Extracted information –
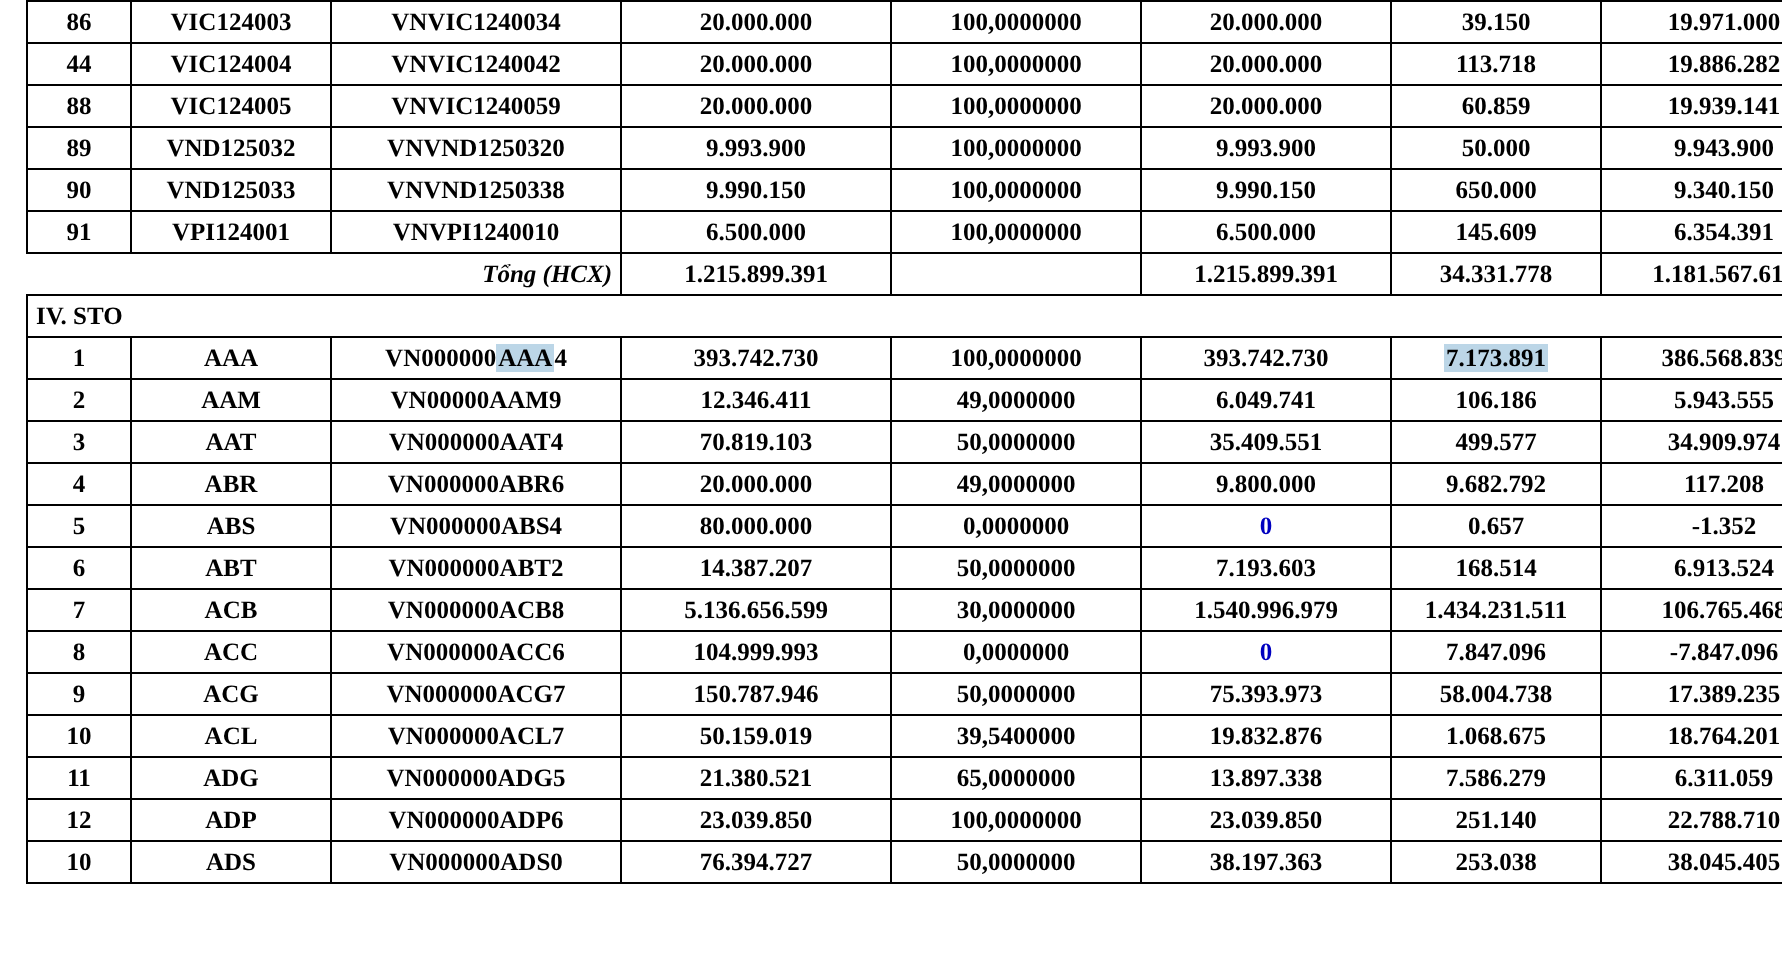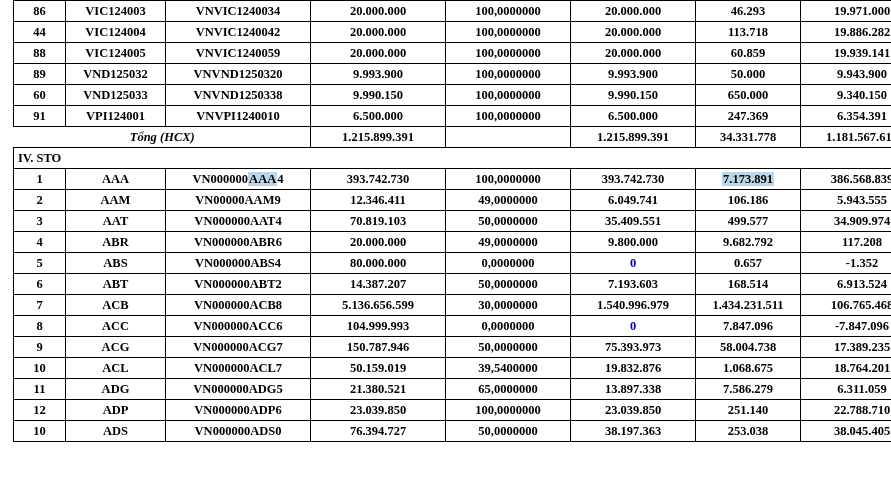--- a/index.html
+++ b/index.html
@@ -102,7 +102,7 @@
         <td class="t-center">20.000.000</td>
         <td class="t-center">100,0000000</td>
         <td class="t-center">20.000.000</td>
-        <td class="t-center">46.293</td>
+        <td class="t-center">39.150</td>
         <td class="t-center">19.971.000</td>
       </tr>
       <tr>

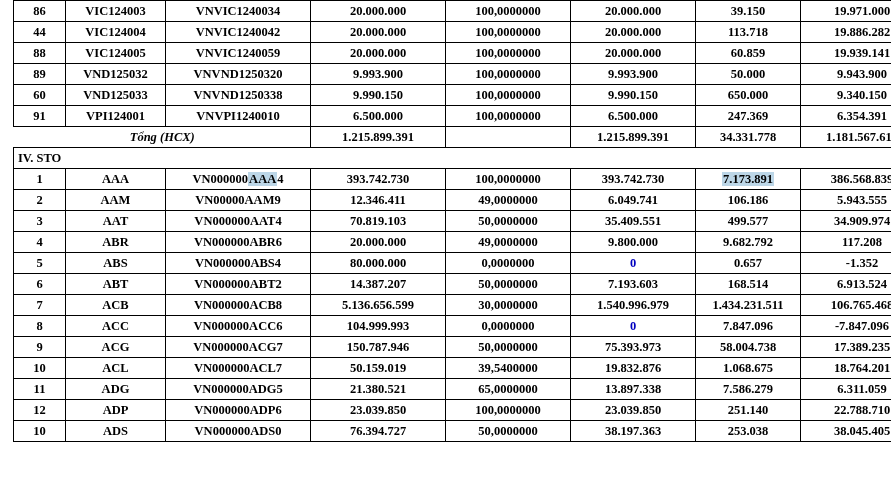--- a/index.html
+++ b/index.html
@@ -136,7 +136,7 @@
         <td class="t-center">9.943.900</td>
       </tr>
       <tr>
-        <td class="t-center">60</td>
+        <td class="t-center">90</td>
         <td class="t-center">VND125033</td>
         <td class="t-center">VNVND1250338</td>
         <td class="t-center">9.990.150</td>

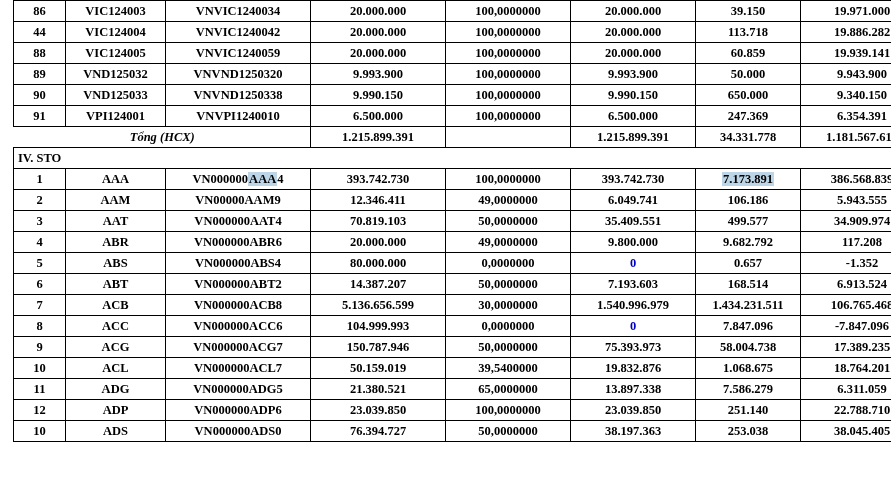--- a/index.html
+++ b/index.html
@@ -152,7 +152,7 @@
         <td class="t-center">6.500.000</td>
         <td class="t-center">100,0000000</td>
         <td class="t-center">6.500.000</td>
-        <td class="t-center">247.369</td>
+        <td class="t-center">145.609</td>
         <td class="t-center">6.354.391</td>
       </tr>
 

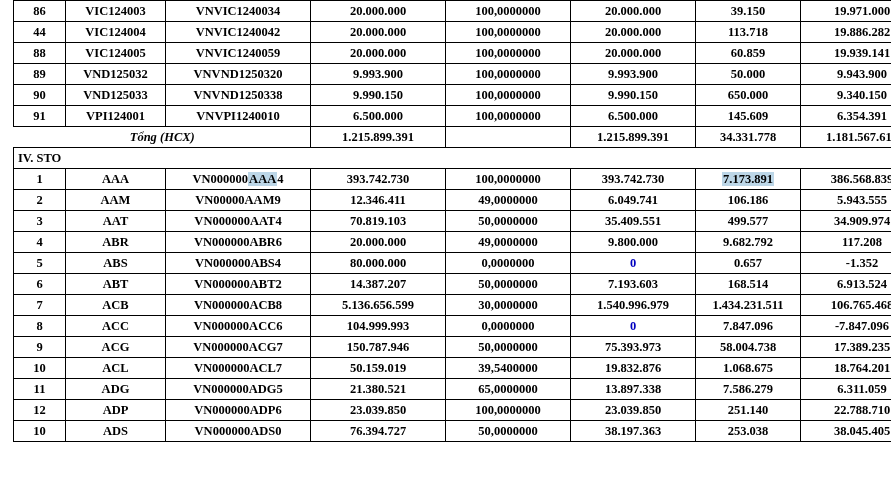--- a/index.html
+++ b/index.html
@@ -52,7 +52,7 @@
   .row-total td {
   }
   .row-total td.label {
-    text-align: center;
+    text-align: right;
     font-style: italic;
     padding-left: 5px;
     margin-top: 40px;

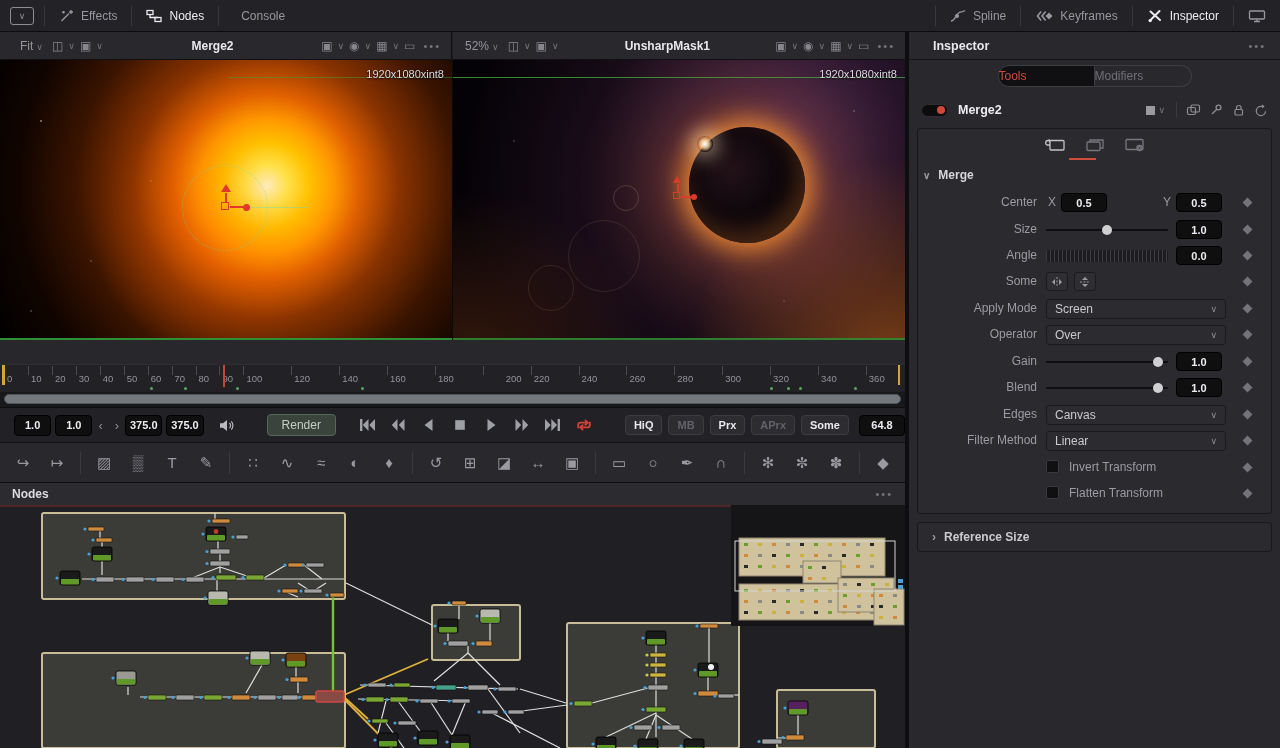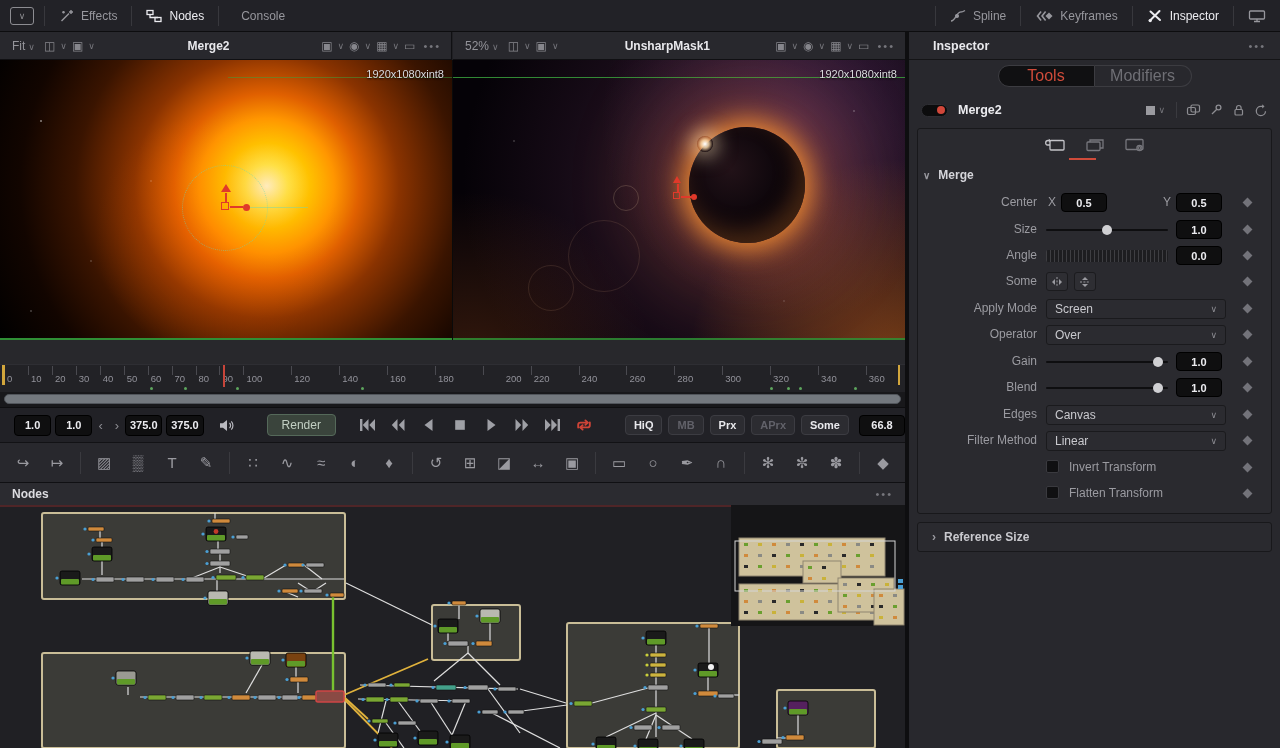--- a/index.html
+++ b/index.html
@@ -200,7 +200,7 @@
   </div>
 
   <div class="vtb" style="left:0;width:452px;border-right:1px solid #101013">
-    <span class="lbl" style="margin-left:8px"><span>Fit</span><span class="chev">∨</span></span>
+    <span class="lbl" style="margin-left:16px"><span>Fit</span><span class="chev">∨</span></span>
     <span class="mini-ic">◫</span>
       <span class="chev">∨</span>
     <span class="mini-ic">▣</span>

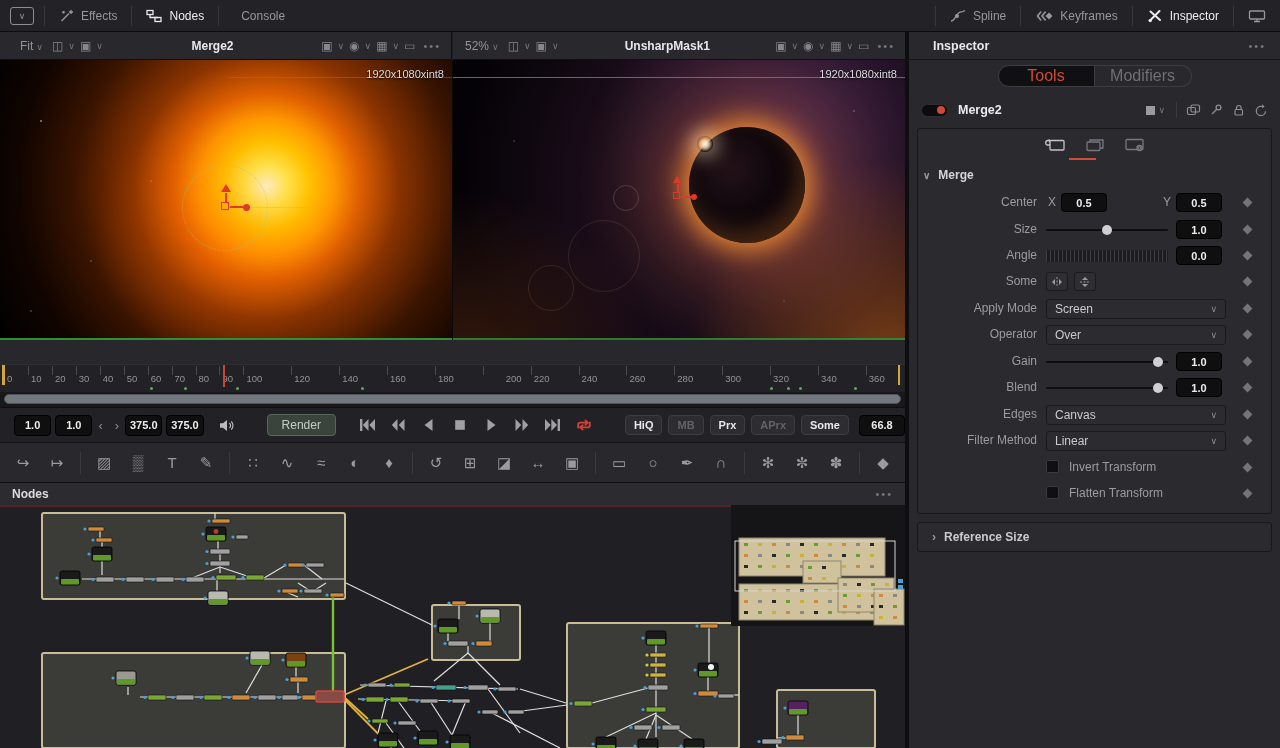--- a/index.html
+++ b/index.html
@@ -86,7 +86,7 @@
   .insp-hdr{position:absolute;left:0;top:0;width:100%;height:28px;border-bottom:1px solid #141416;display:flex;align-items:center}
   .insp-hdr .t{font-weight:bold;color:#e8e8ec;font-size:12.5px;margin-left:24px}
   .tabwrap{position:absolute;top:33px;left:0;width:100%;display:flex;justify-content:center}
-  .tab{width:97px;height:22px;border:1px solid #3c3c41;display:flex;align-items:center;justify-content:center;font-size:16px}
+  .tab{width:97px;height:22px;border:1px solid #3c3c41;display:flex;align-items:center;justify-content:flex-start;font-size:12px}
   .tab.tools{background:#101012;color:#cf4b3a;border-radius:12px 0 0 12px}
   .tab.mods{background:transparent;color:#6f6f75;border-radius:0 12px 12px 0;border-left:none}
   .nodehdr{position:absolute;top:64px;left:0;width:100%;height:28px;display:flex;align-items:center}

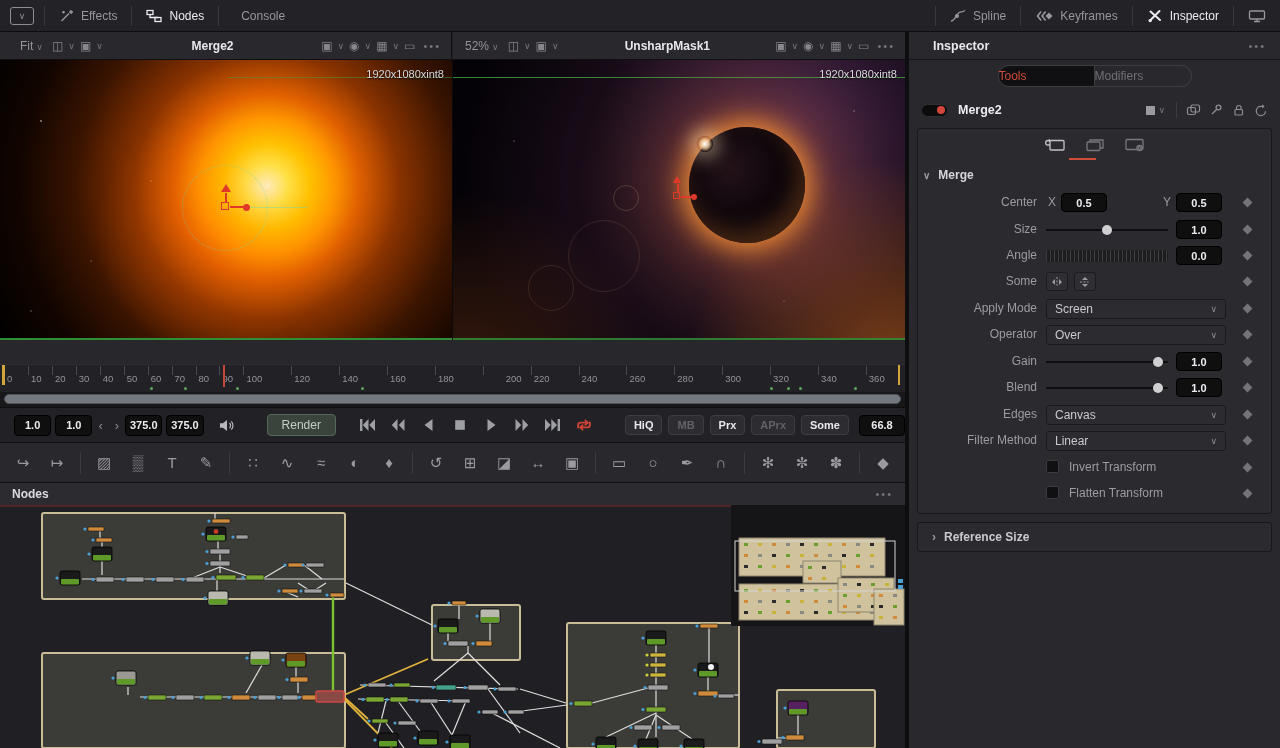--- a/index.html
+++ b/index.html
@@ -417,7 +417,7 @@
         <div class="qpill off">APrx</div>
         <div class="qpill on">Some</div>
       </div>
-    <div class="tfield" style="width:62px;margin-left:10px">66.8</div>
+    <div class="tfield" style="width:62px;margin-left:10px">64.8</div>
   </div>
 
   <div class="toolsrow" id="toolsrow">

Assigned task – Output the listing above exactly, excluding all pictures.

Task output –
--- a/index.html
+++ b/index.html
@@ -102,7 +102,7 @@
         <td class="t-center">20.000.000</td>
         <td class="t-center">100,0000000</td>
         <td class="t-center">20.000.000</td>
-        <td class="t-center">46.293</td>
+        <td class="t-center">39.150</td>
         <td class="t-center">19.971.000</td>
       </tr>
       <tr>

--- a/index.html
+++ b/index.html
@@ -136,7 +136,7 @@
         <td class="t-center">9.943.900</td>
       </tr>
       <tr>
-        <td class="t-center">60</td>
+        <td class="t-center">90</td>
         <td class="t-center">VND125033</td>
         <td class="t-center">VNVND1250338</td>
         <td class="t-center">9.990.150</td>

--- a/index.html
+++ b/index.html
@@ -152,7 +152,7 @@
         <td class="t-center">6.500.000</td>
         <td class="t-center">100,0000000</td>
         <td class="t-center">6.500.000</td>
-        <td class="t-center">247.369</td>
+        <td class="t-center">145.609</td>
         <td class="t-center">6.354.391</td>
       </tr>
 

--- a/index.html
+++ b/index.html
@@ -52,7 +52,7 @@
   .row-total td {
   }
   .row-total td.label {
-    text-align: center;
+    text-align: right;
     font-style: italic;
     padding-left: 5px;
     margin-top: 40px;

--- a/index.html
+++ b/index.html
@@ -200,7 +200,7 @@
   </div>
 
   <div class="vtb" style="left:0;width:452px;border-right:1px solid #101013">
-    <span class="lbl" style="margin-left:8px"><span>Fit</span><span class="chev">∨</span></span>
+    <span class="lbl" style="margin-left:16px"><span>Fit</span><span class="chev">∨</span></span>
     <span class="mini-ic">◫</span>
       <span class="chev">∨</span>
     <span class="mini-ic">▣</span>

--- a/index.html
+++ b/index.html
@@ -86,7 +86,7 @@
   .insp-hdr{position:absolute;left:0;top:0;width:100%;height:28px;border-bottom:1px solid #141416;display:flex;align-items:center}
   .insp-hdr .t{font-weight:bold;color:#e8e8ec;font-size:12.5px;margin-left:24px}
   .tabwrap{position:absolute;top:33px;left:0;width:100%;display:flex;justify-content:center}
-  .tab{width:97px;height:22px;border:1px solid #3c3c41;display:flex;align-items:center;justify-content:center;font-size:16px}
+  .tab{width:97px;height:22px;border:1px solid #3c3c41;display:flex;align-items:center;justify-content:flex-start;font-size:12px}
   .tab.tools{background:#101012;color:#cf4b3a;border-radius:12px 0 0 12px}
   .tab.mods{background:transparent;color:#6f6f75;border-radius:0 12px 12px 0;border-left:none}
   .nodehdr{position:absolute;top:64px;left:0;width:100%;height:28px;display:flex;align-items:center}

--- a/index.html
+++ b/index.html
@@ -417,7 +417,7 @@
         <div class="qpill off">APrx</div>
         <div class="qpill on">Some</div>
       </div>
-    <div class="tfield" style="width:62px;margin-left:10px">66.8</div>
+    <div class="tfield" style="width:62px;margin-left:10px">64.8</div>
   </div>
 
   <div class="toolsrow" id="toolsrow">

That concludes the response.